How good has the South West been this past week for fishing! Offshore continues to produce the goods while the estuaries and rivers have fired up also.

Saltwater: Ed Richardson and good mate Hugh Leishman got stuck into some nice nannygai and snapper on the jigs last week. Fishing over broken rubbly bottom, the boys got some nice fish and plenty of less desirables. Ed said he hasn’t seen so many rubbish fish around including rock cod, gurnard and seven gill sharks, just to name a few. It was Hugh’s second time using jigs and he is now hooked for life. When deciding which jig is best suited for you remember, that the shorter and fatter the jig then the less action is required by you to make the jig work. These are typically called a slow pitch or flutter jig which basically does what it’s called and flutters on the way down. The thinner and longer the jig, the more action is required by you and the faster you’ll need to work it to get something out of it. These thinner jigs are more for king fish and tuna rather than reef species unless you’re fishing in deep water as they create less drag in the water. Along with this fishing with thin braid and lighter line class will also allow you to fish lighter jigs without the drag of the line being an issue. Some decent gummy sharks have also been landed this past week including one that Lisa Davies landed off Port Fairy. Other than the gummy it was a slow day, with rock cod and gurnard being most common catches recently. Closer to shore the whiting crew have been slowly catching some nice fish but numbers continue to be low. I think once this warm weather comes through next week we will see more consistent captures. The water in close lately has been fairly dirty and this could have been contributing to the slow fishing. Black Magic Whiting Snatchers in the Green Grub and Mini Pilly have been the pick of rigs lately for the guys wanting to do a quick trip. Pippies have been hot property with most stores struggling to get stock but we have plenty to go around. Finding the weed patches to cast to has been difficult with the dirty water so being patient and waiting to find suitable ground is a must. If you rush and drop your anchor in the wrong place it could stuff up your whole trip, catching nothing but undesirables.

Estuaries: the Hopkins River has fired up this week, with both good numbers and sizes of fish. One thing that I noticed fishing on Sunday with good mate Michael Hunt was the condition of these fish. All the bream and perch that we caught were either full of spawn or had obvious signs of gorging themselves with weed and mud along the banks. As I mentioned a couple months back with their habit changes whilst spawning, there has been a lot of fish still up in the shallows which usually isn’t normal. Typically you will find massive schools of fish sitting sulking in 3-5m of water during the spawning months but I think what is happening is that the feed is up on the edges and they obviously can’t survive without eating. Another positive sign is the abundance of small bait fish that are up in the shallows.
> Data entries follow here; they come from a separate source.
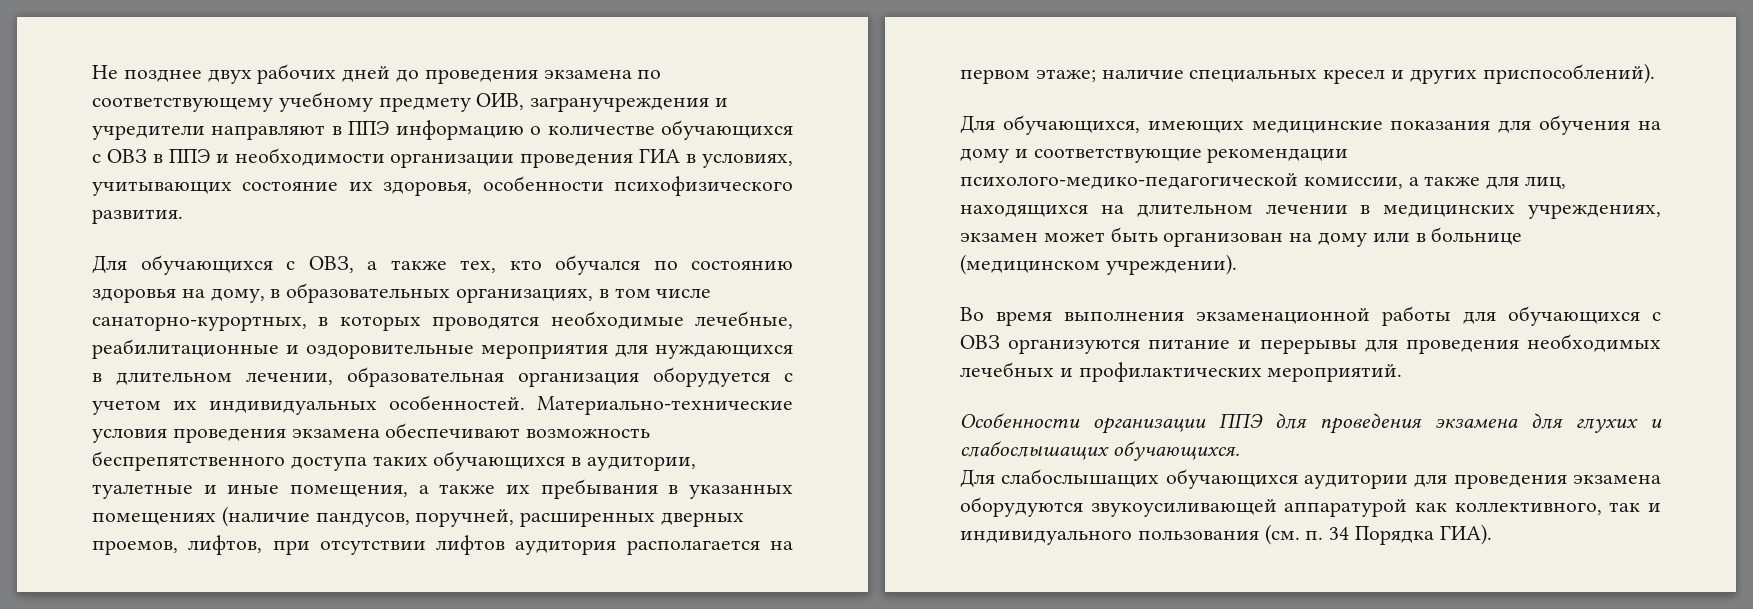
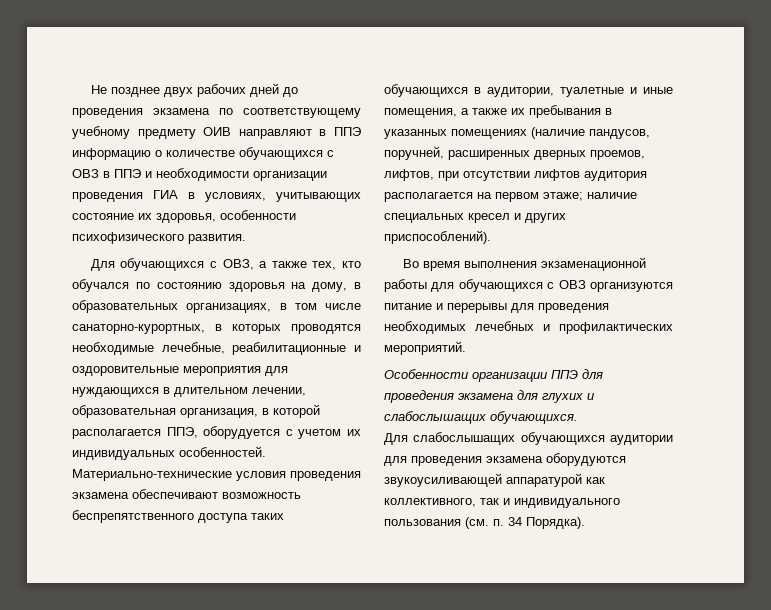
- Не позднее двух рабочих дней до проведения экзамена по соответствующему учебному предмету ОИВ, загранучреждения и учредители направляют в ППЭ информацию о количестве обучающихся с ОВЗ в ППЭ и необходимости организации проведения ГИА в условиях, учитывающих состояние их здоровья, особенности психофизического развития.
+ Не позднее двух рабочих дней до проведения экзамена по соответствующему учебному предмету ОИВ направляют в ППЭ информацию о количестве обучающихся с ОВЗ в ППЭ и необходимости организации проведения ГИА в условиях, учитывающих состояние их здоровья, особенности психофизического развития.
- Для обучающихся с ОВЗ, а также тех, кто обучался по состоянию здоровья на дому, в образовательных организациях, в том числе санаторно-курортных, в которых проводятся необходимые лечебные, реабилитационные и оздоровительные мероприятия для нуждающихся в длительном лечении, образовательная организация оборудуется с учетом их индивидуальных особенностей.
+ Для обучающихся с ОВЗ, а также тех, кто обучался по состоянию здоровья на дому, в образовательных организациях, в том числе санаторно-курортных, в которых проводятся необходимые лечебные, реабилитационные и оздоровительные мероприятия для нуждающихся в длительном лечении, образовательная организация, в которой располагается ППЭ, оборудуется с учетом их индивидуальных особенностей.
- Для обучающихся, имеющих медицинские показания для обучения на дому и соответствующие рекомендации психолого-медико-педагогической комиссии, а также для лиц, находящихся на длительном лечении в медицинских учреждениях, экзамен может быть организован на дому или в больнице (медицинском учреждении).
- Для слабослышащих обучающихся аудитории для проведения экзамена оборудуются звукоусиливающей аппаратурой как коллективного, так и индивидуального пользования (см. п. 34 Порядка ГИА).
+ Для слабослышащих обучающихся аудитории для проведения экзамена оборудуются звукоусиливающей аппаратурой как коллективного, так и индивидуального пользования (см. п. 34 Порядка).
The perch have been having a field day herding them up and smashing them on the surface. This might be an earlier top water season than we thought which if you’re like me wouldn’t be a bad thing at all. Summer evenings are my favourite to be out on the water especially when casting lures such as OSP Bent Minnows, Ecogear pink grubs and Cranka Crabs up into the shallows. There is a lot of smaller size perch around the bridge lately and can be targeted on both bait and lures after dark. Live shrimp under a float with a chemical light would be my preferred option for bait. Lure wise, I’d be casting 40-50mm long hard bodies and soft plastics along the shadow lines. Further afield the Curdies has fished well this past week with some cracking perch caught on soft plastics and blades. I know of one that was 47cm but wasn’t conditioned like the ones we know the Curdies can produce this time of year. All the action has been up in the river itself as the water level is quite low in the lake. The Glenelg River is fishing well for bream and perch lately. Just like the Hopkins the bream are absolutely full of feed and spawn with one particular fish being only 38cm and weighing 1.3kg. A true football bream that’s for sure. The perch have been a bit patchy, and seem to be moving from snag to snag a lot during the day. Covering water is the way to keep catching these fish instead of working over one snag.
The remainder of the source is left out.